**** Data in this exercise ****

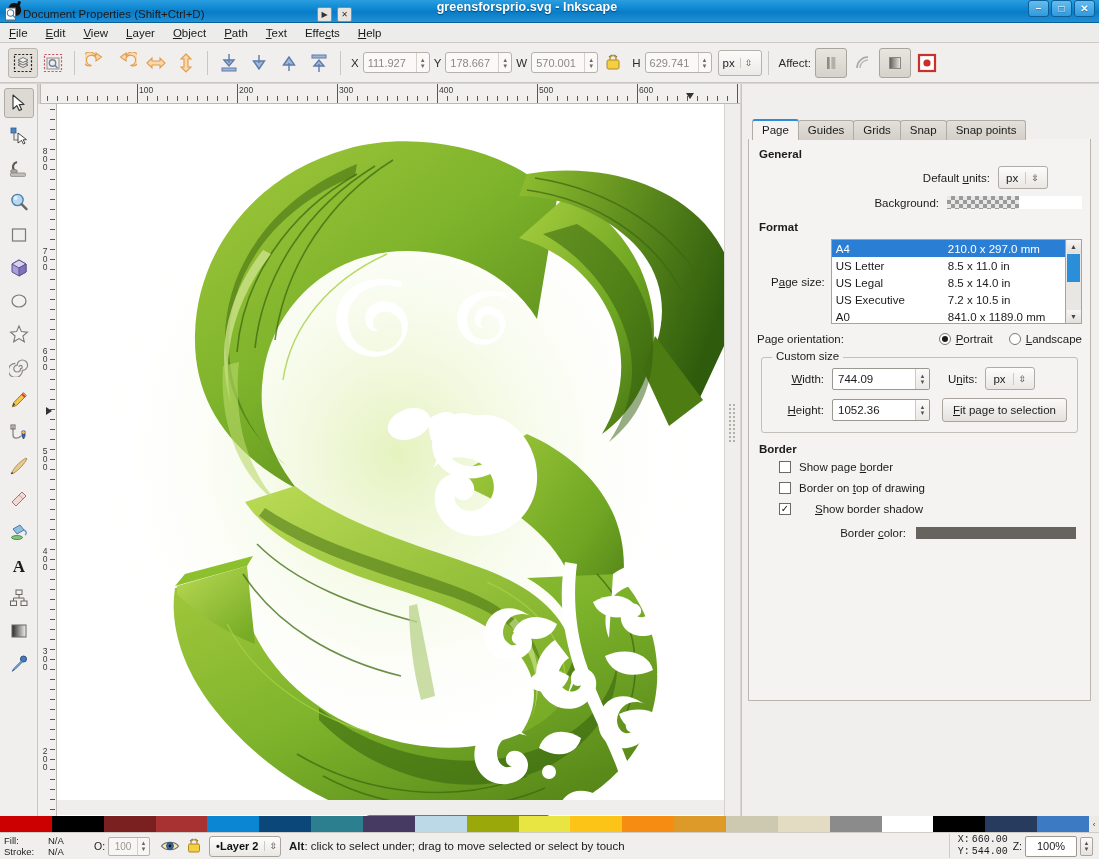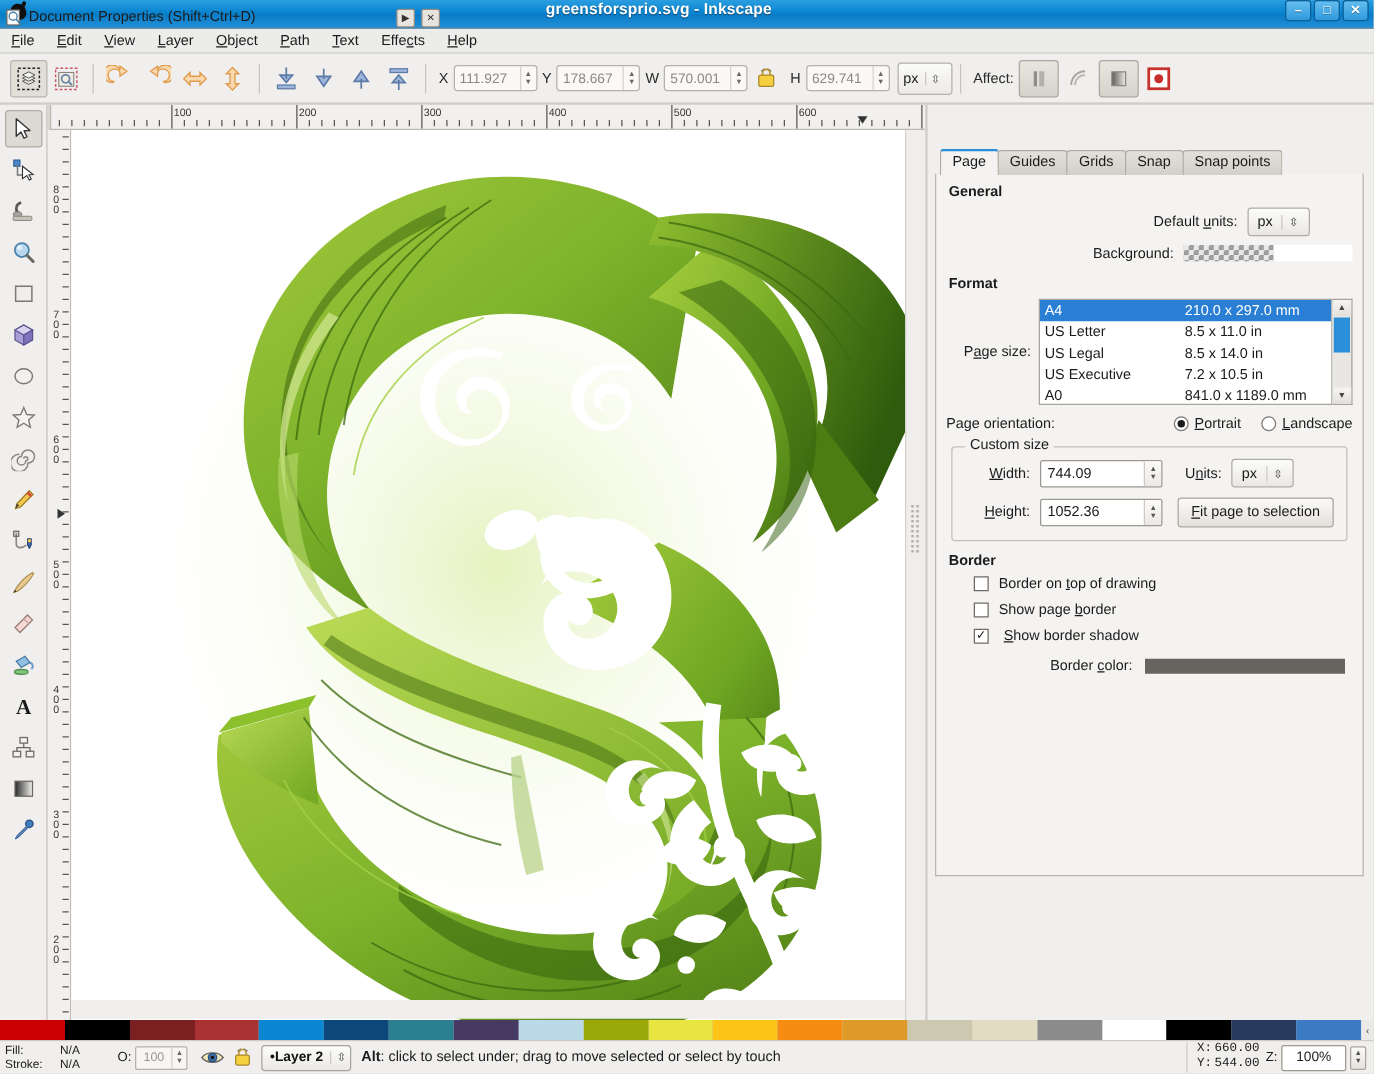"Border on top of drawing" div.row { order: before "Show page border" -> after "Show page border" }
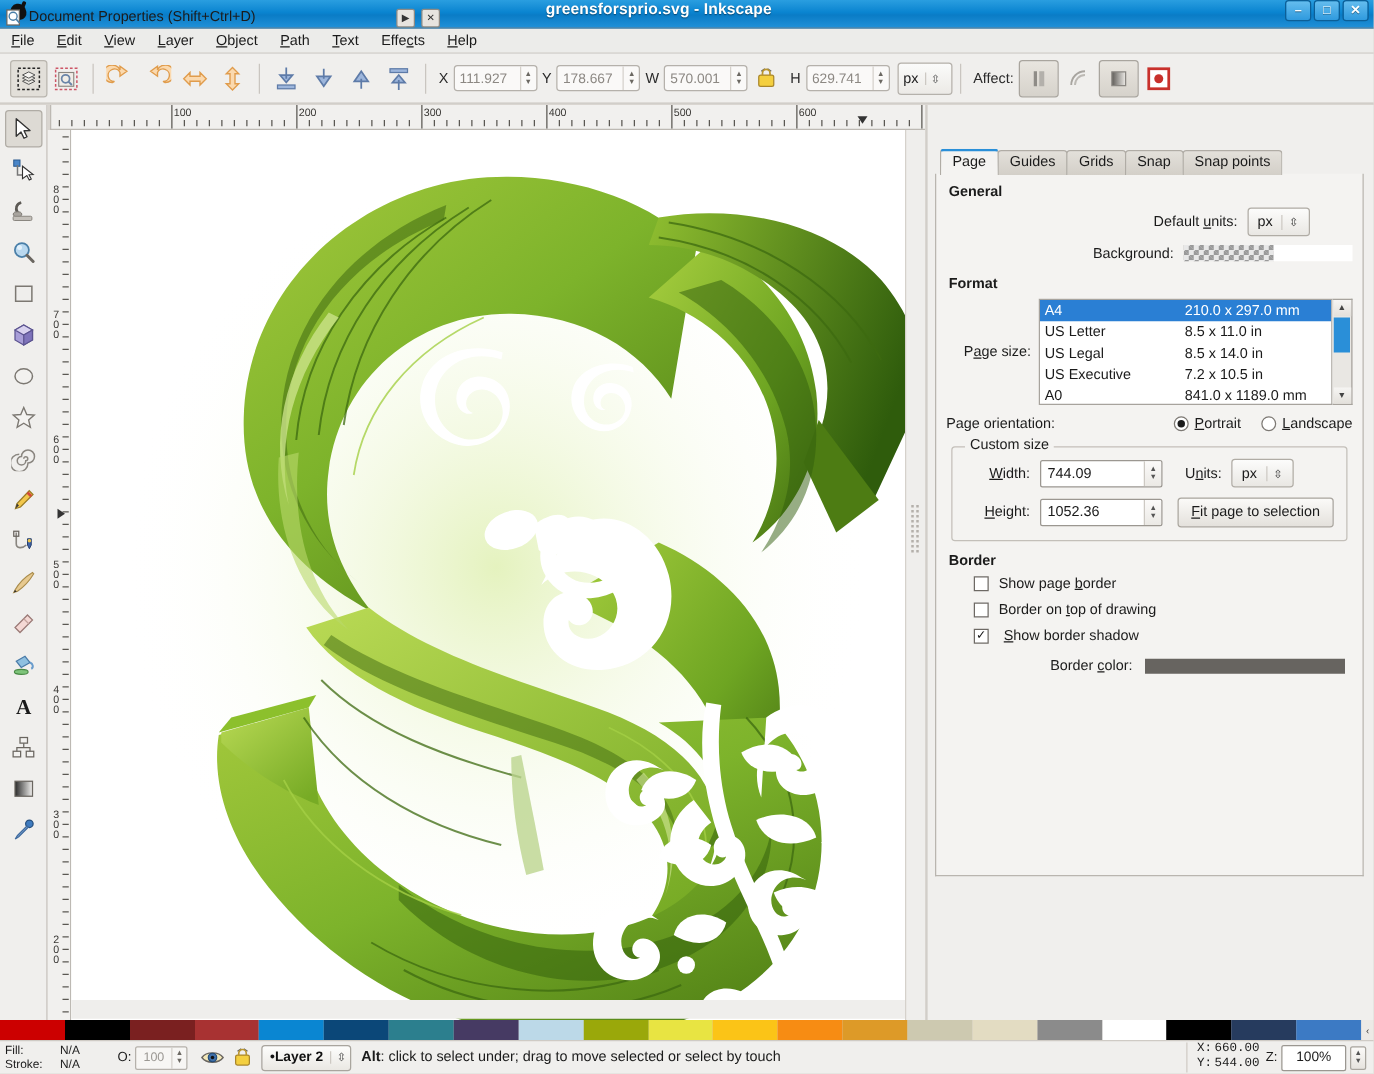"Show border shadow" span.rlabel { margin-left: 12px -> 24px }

****
**** Data in this exercise ****

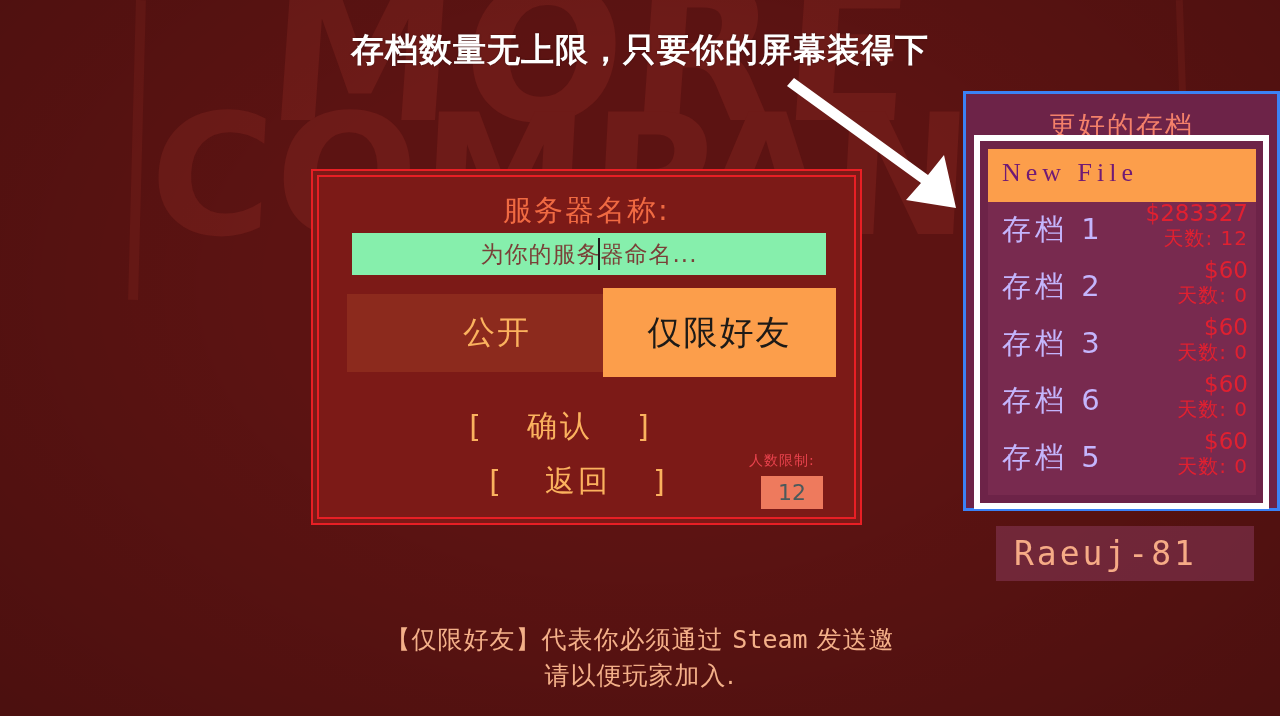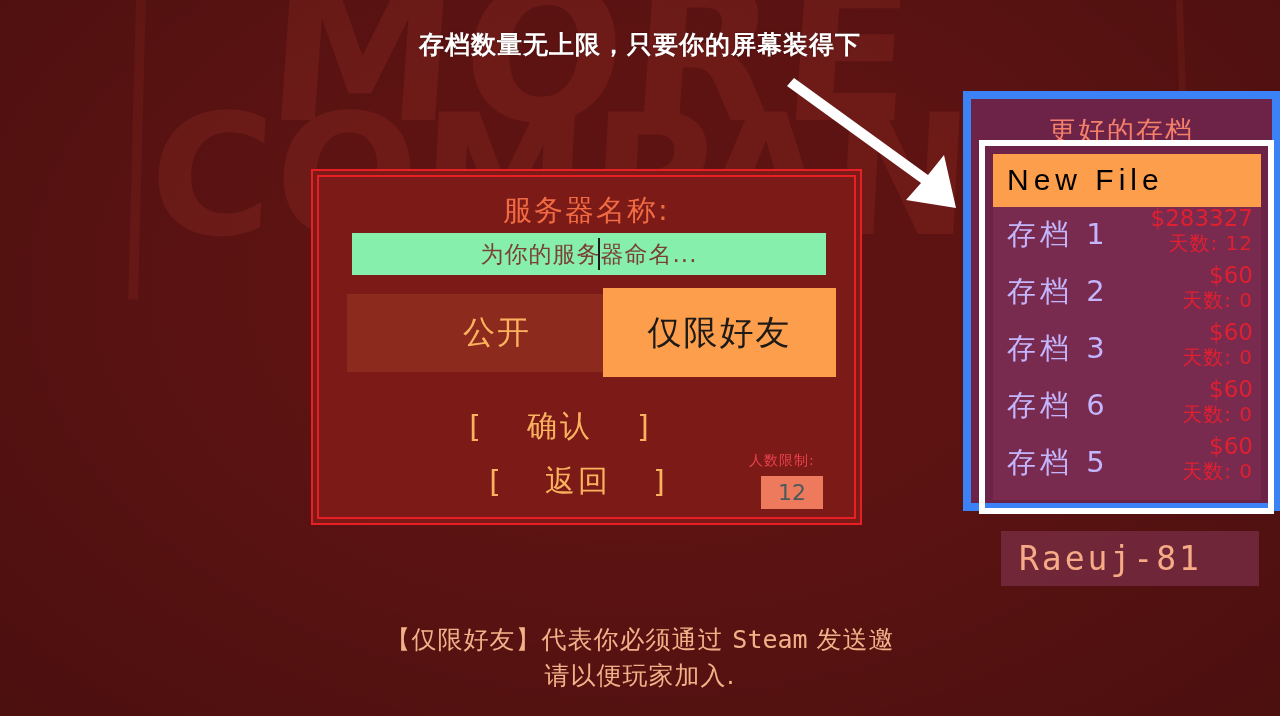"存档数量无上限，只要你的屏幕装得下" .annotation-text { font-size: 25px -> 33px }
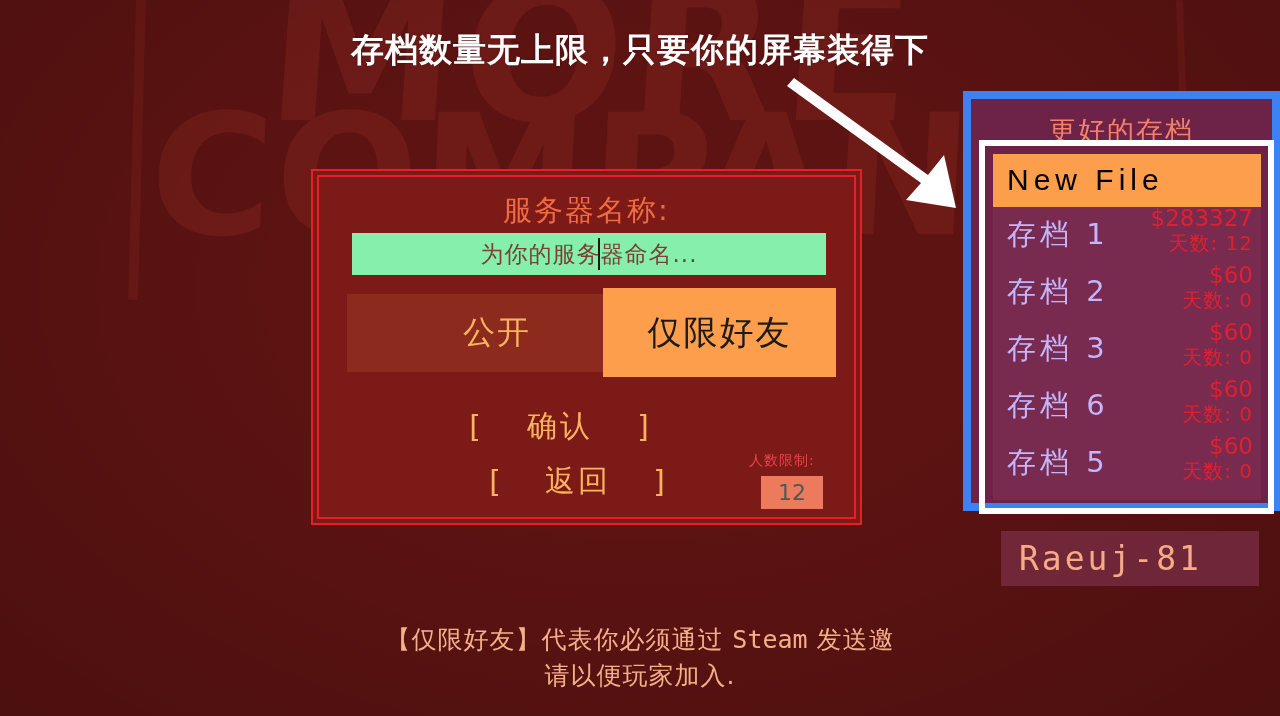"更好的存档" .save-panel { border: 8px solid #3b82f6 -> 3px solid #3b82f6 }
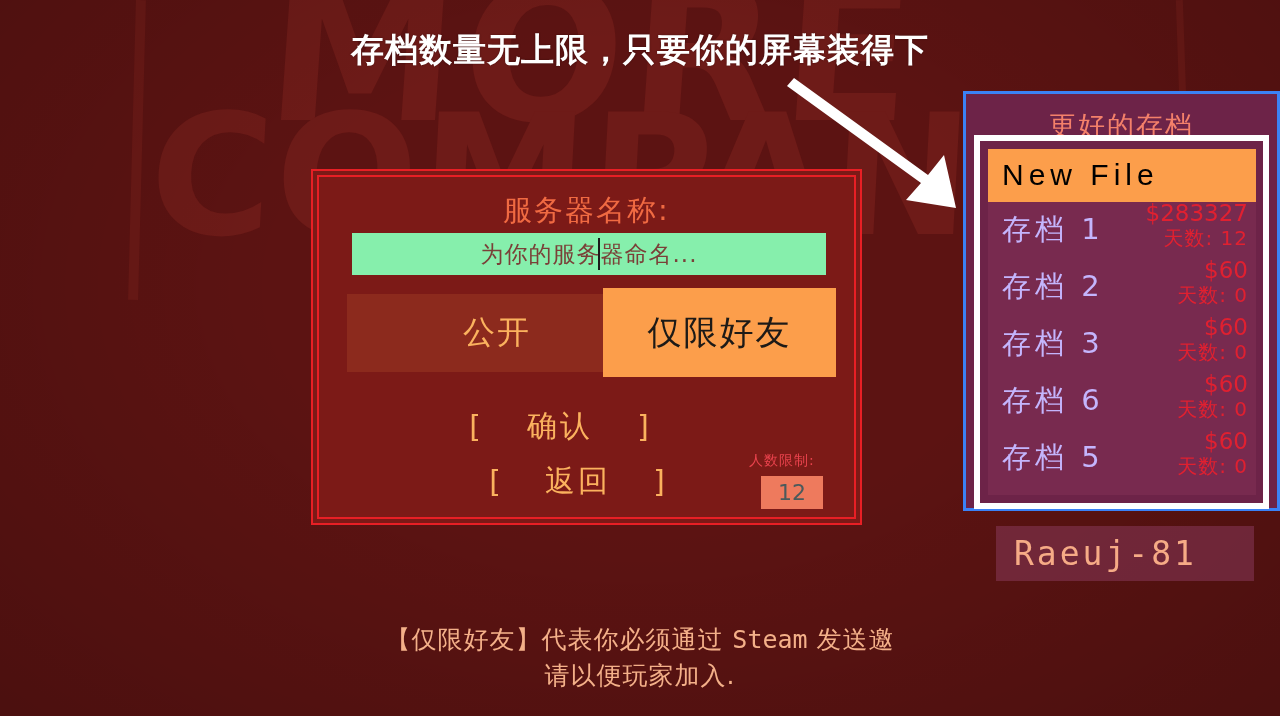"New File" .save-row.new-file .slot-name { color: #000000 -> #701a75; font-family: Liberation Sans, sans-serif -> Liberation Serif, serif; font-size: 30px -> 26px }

****

• The problem: Leaving out each picture, repeat exactly the lines above from the one that contains "border: 8px solid" through the one that contains "color: #000000 ->".

• Finished exercise:
"更好的存档" .save-panel { border: 8px solid #3b82f6 -> 3px solid #3b82f6 }
"New File" .save-row.new-file .slot-name { color: #000000 -> #701a75; font-family: Liberation Sans, sans-serif -> Liberation Serif, serif; font-size: 30px -> 26px }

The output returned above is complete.